Genetic Analysis of Quantitative Traits Using Domestic Animals A Candidate Gene and Genome Scanning Approach

University dissertation from Uppsala : Acta Universitatis Upsaliensis

Abstract: Domestication has led to genetic changes that affect quantitative traits in farm animals. Both candidate gene analysis using association tests and genome scans based on linkage analysis have been performed to understand the molecular basis underlying quantitative genetic variation in horses, pigs and chickens. To test a possible association of polymorphisms in the PRKAG3 gene, previously found to be associated with excess glycogen content in pig skeletal muscle, with quantitative traits in the horse, the major coding part of the equine PRKAG3 sequence was identified.
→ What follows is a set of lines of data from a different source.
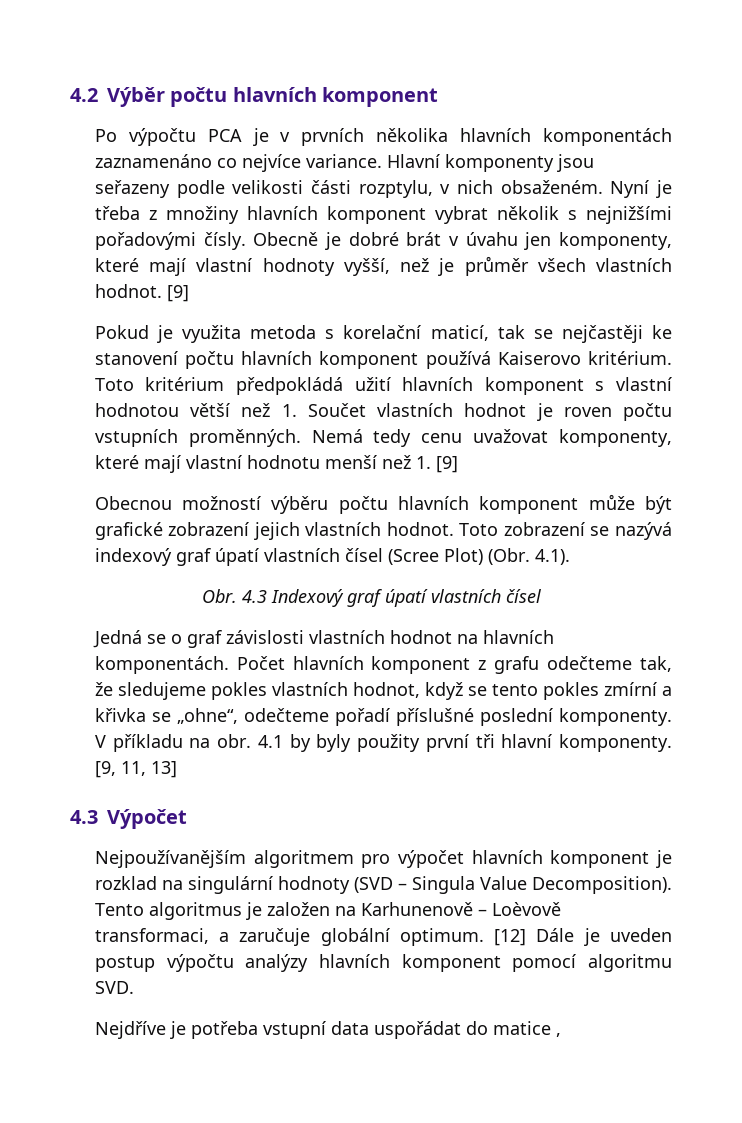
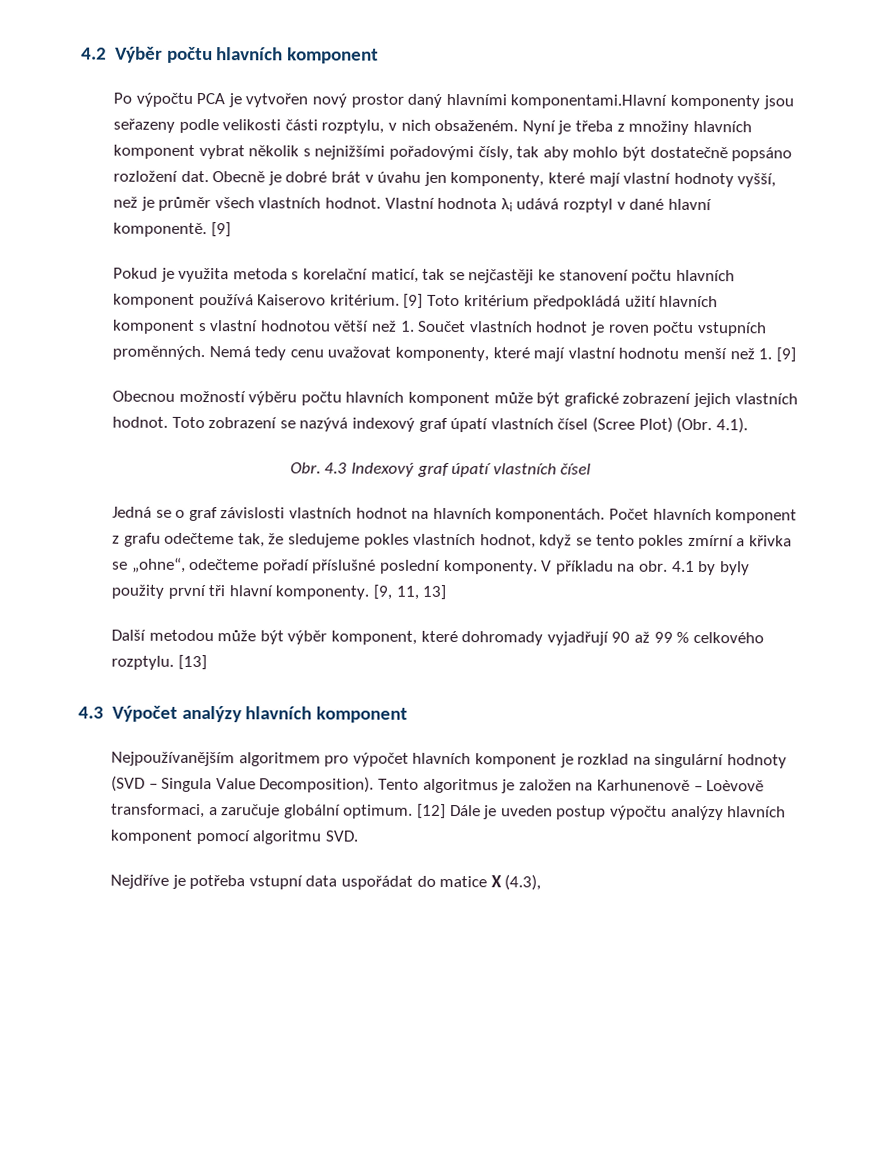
- Po výpočtu PCA je v prvních několika hlavních komponentách zaznamenáno co nejvíce variance. Hlavní komponenty jsou seřazeny podle velikosti části rozptylu, v nich obsaženém.
+ Po výpočtu PCA je vytvořen nový prostor daný hlavními komponentami.Hlavní komponenty jsou seřazeny podle velikosti části rozptylu, v nich obsaženém.
- Nyní je třeba z množiny hlavních komponent vybrat několik s nejnižšími pořadovými čísly.
+ Nyní je třeba z množiny hlavních komponent vybrat několik s nejnižšími pořadovými čísly, tak aby mohlo být dostatečně popsáno rozložení dat.
+ Vlastní hodnota λi udává rozptyl v dané hlavní komponentě.
- Toto kritérium předpokládá užití hlavních komponent s vlastní hodnotou větší než 1. Součet vlastních hodnot je roven počtu vstupních proměnných.
+ [9] Toto kritérium předpokládá užití hlavních komponent s vlastní hodnotou větší než 1. Součet vlastních hodnot je roven počtu vstupních proměnných.
+ Další metodou může být výběr komponent, které dohromady vyjadřují 90 až 99 % celkového rozptylu. [13]
- 4.3 Výpočet
+ 4.3 Výpočet analýzy hlavních komponent
- Nejdříve je potřeba vstupní data uspořádat do matice ,
+ Nejdříve je potřeba vstupní data uspořádat do matice X (4.3),

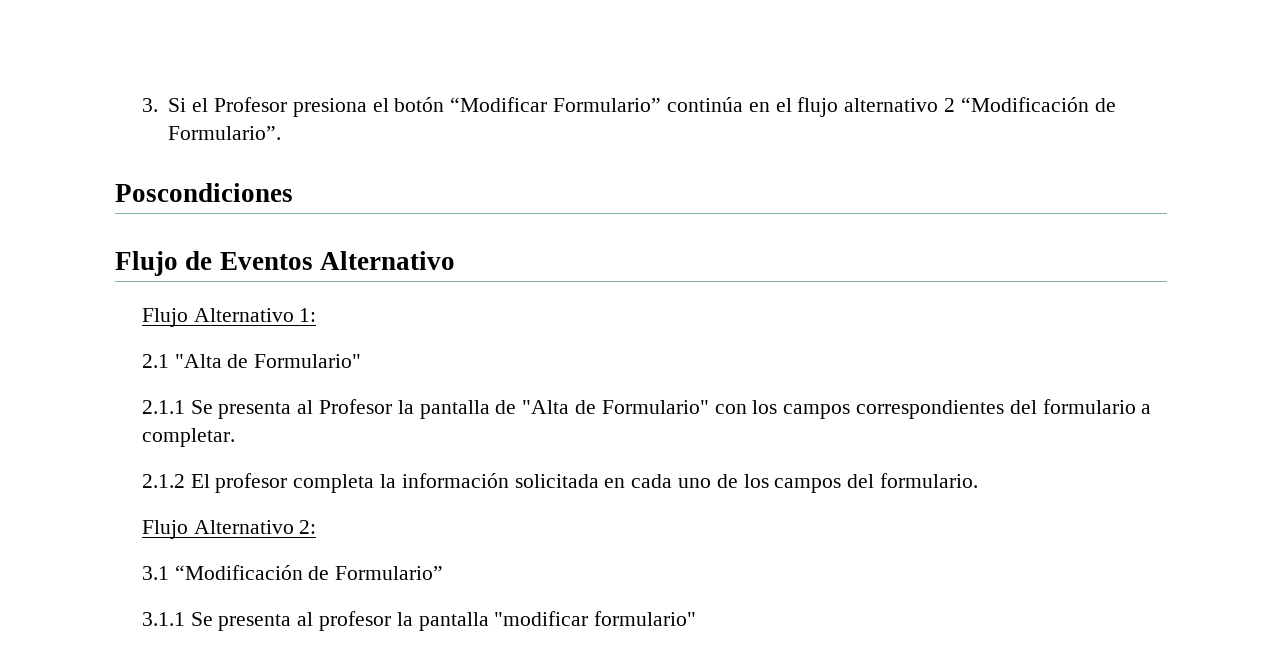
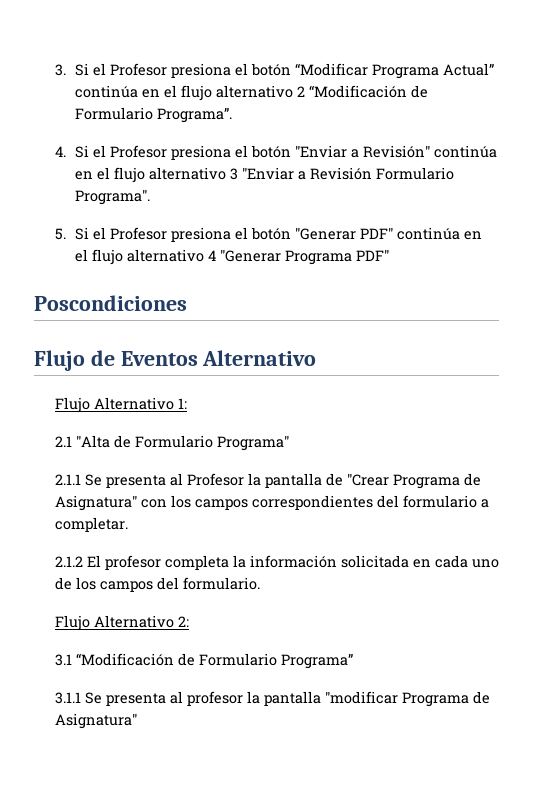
- 3. Si el Profesor presiona el botón “Modificar Formulario” continúa en el flujo alternativo 2 “Modificación de Formulario”.
+ 3. Si el Profesor presiona el botón “Modificar Programa Actual” continúa en el flujo alternativo 2 “Modificación de Formulario Programa”.
+ 4. Si el Profesor presiona el botón "Enviar a Revisión" continúa en el flujo alternativo 3 "Enviar a Revisión Formulario Programa".
+ 5. Si el Profesor presiona el botón "Generar PDF" continúa en el flujo alternativo 4 "Generar Programa PDF"
- 2.1 "Alta de Formulario"
+ 2.1 "Alta de Formulario Programa"
- 2.1.1 Se presenta al Profesor la pantalla de "Alta de Formulario" con los campos correspondientes del formulario a completar.
+ 2.1.1 Se presenta al Profesor la pantalla de "Crear Programa de Asignatura" con los campos correspondientes del formulario a completar.
- 3.1 “Modificación de Formulario”
+ 3.1 “Modificación de Formulario Programa”
- 3.1.1 Se presenta al profesor la pantalla "modificar formulario"
+ 3.1.1 Se presenta al profesor la pantalla "modificar Programa de Asignatura"

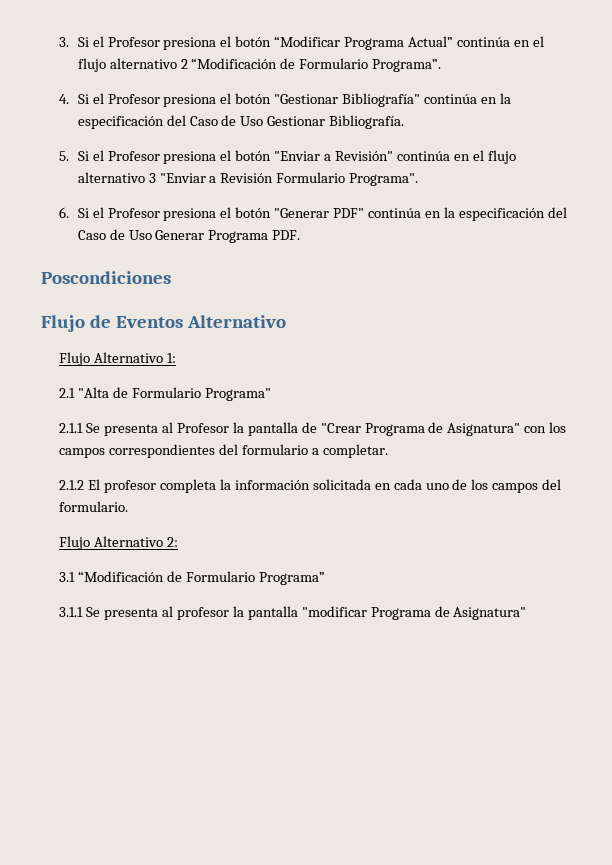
- 4. Si el Profesor presiona el botón "Enviar a Revisión" continúa en el flujo alternativo 3 "Enviar a Revisión Formulario Programa".
+ 4. Si el Profesor presiona el botón "Gestionar Bibliografía" continúa en la especificación del Caso de Uso Gestionar Bibliografía.
+ 5. Si el Profesor presiona el botón "Enviar a Revisión" continúa en el flujo alternativo 3 "Enviar a Revisión Formulario Programa".
- 5. Si el Profesor presiona el botón "Generar PDF" continúa en el flujo alternativo 4 "Generar Programa PDF"
+ 6. Si el Profesor presiona el botón "Generar PDF" continúa en la especificación del Caso de Uso Generar Programa PDF.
Bioinformatic characterization of the equine PRKAG3 gene was conducted. A single nucleotide polymorphism (SNP) causing a missense mutation (Pro258Leu) was found. Screening this SNP showed that the Leu258 allele was more frequent in breeds with heavy muscularity. To assess previously reported associations between polymorphisms in the MC4R gene and obesity-related traits further, we conducted linkage analysis between the MC4R locus and fatness-related traits using a Wild BoarxLarge White intercross. No significant association between segregation at the MC4R locus and fatness was detected in this pedigree. A genome scan of quantitative trait loci (QTLs) has been performed in an intercross between chicken lines divergently selected for growth. Divergent parental lines have been established by selecting for high and low 56-day body weight for over 40 generations. The selection has led to approximately a 9-fold difference in 56-day body weight between lines and resulted in correlated responses for a number of traits including appetite, immune response, body composition and metabolic traits. Phenotypic data on growth and other correlated traits were collected from more than 800 F2 individuals. Genome scans using 145 markers on 26 linkage groups have identified QTLs affecting growth and correlated responses to selection for 56-day body weight. No major QTL explaining a large portion of phenotypic variation in growth was revealed in this study.